I shake my head no. "I just live up the road...it's no big deal."

"Really...come on its freaking hot out here...come on I really don't mind."

I shrug my shoulders and look around before getting into the car. Oh my God...it smells so new. The inside is just as nice as the outside...not one freaking stain...speck of dirt...nothing. I show her where to go and the moment I have her turn into the apartments my stomach starts to roll. I feel so nauseas. I just know that I am going to hurl and the second she pulls in the empty spot, I open the car door and empty out everything. I have never been so embarrassed. "I...I...sorry...I so did not mean for that to happen."

"Hey...it's all part of the pregnancy right...God I hate that feeling. They say it gets better but I seriously doubt it."

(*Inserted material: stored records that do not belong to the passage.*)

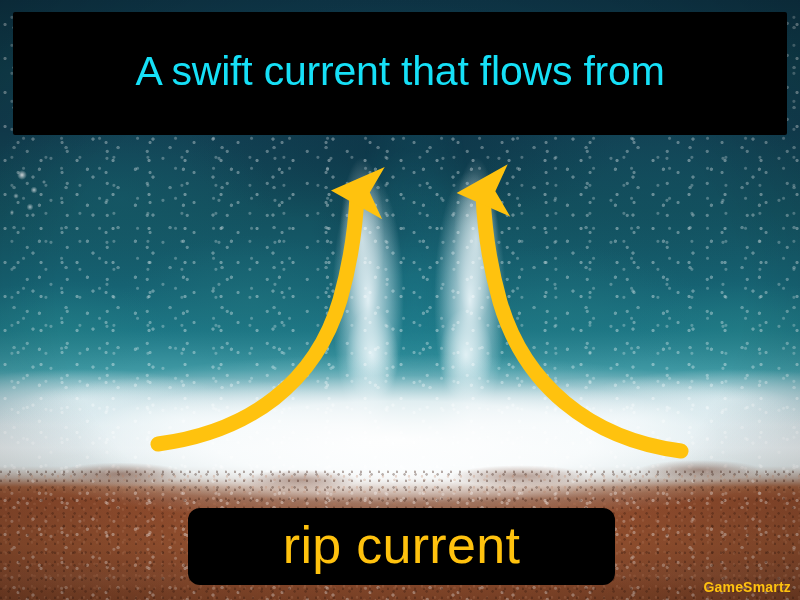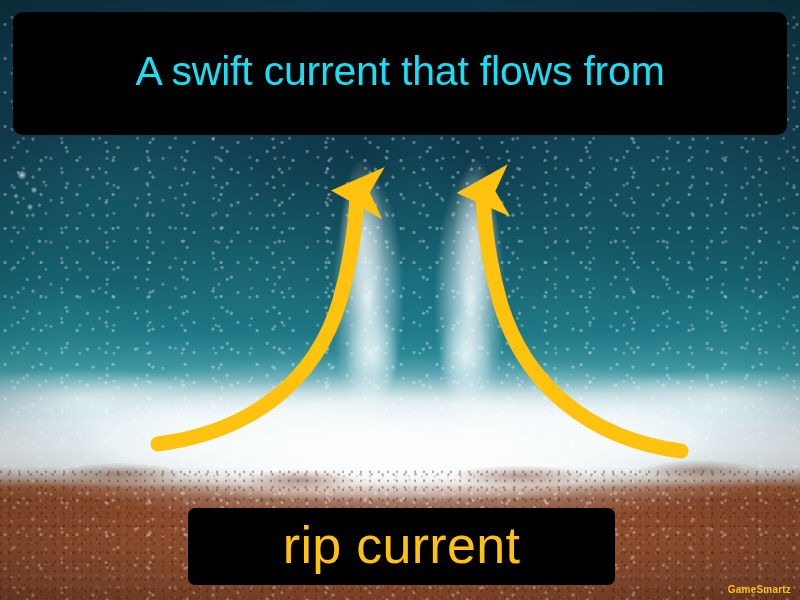"A swift current that flows" #definition-banner { border-radius: 10px -> 2px }
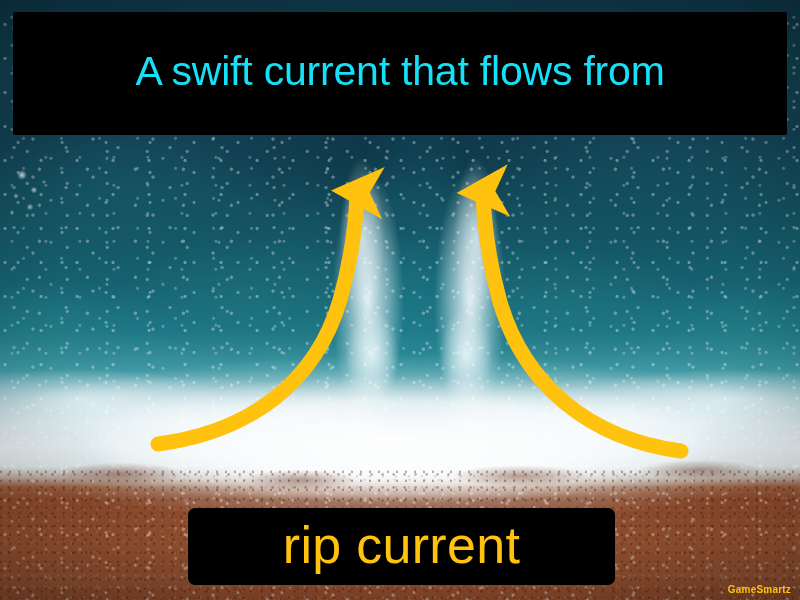"rip current" #term-plate { border-radius: 7px -> 12px }
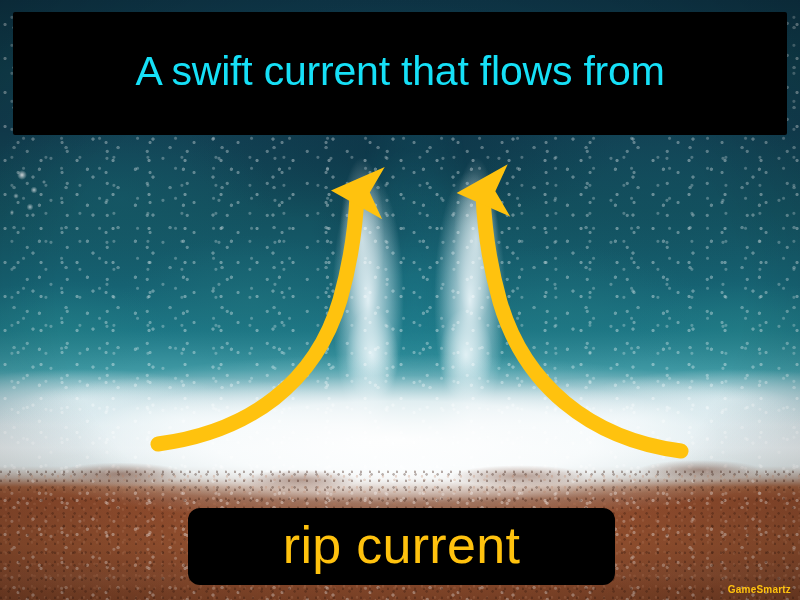"GameSmartz" #watermark { font-size: 10px -> 14px }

"I know right." I check the car and the door to make sure that I did not ruin anything. There is no way that I would ever be able to afford to clean it and luckily for me...it is still spotless. "Thanks for bringing me home."

"No problem...if you ever need a ride just let me know alright." She hands me a business card. In fancy writing has her name 'Ora Doylson' under it with smaller print... 'Attorney at Law', then her phone number and the address of the law firm that she works for. Well this explains how in the hell she can afford such a nice car. I can only imagine what her house looks like. She probably looks down on me like I am just some white trash that likes to get hand outs...but I am nothing like that.

"Thanks Ora...it was nice of you to give me the ride." I get out and shut the door making sure not to smear any fingerprints on the car. I watch her back out and I head into the apartment to hear three kids yelling and jumping on the couch.

The sitter looks up at me. "Sorry...they won't listen to me. I really tried to get them to go to bed."

"It's alright...I got it. Thanks for watching them for me here is the ten dollars." She takes it and hurries out the door. My ten dollars that could have gotten an extra loaf of bread...some peanut butter...and even maybe some jelly. I don't even want to think about how many times we have had to eat just that until the next check came in.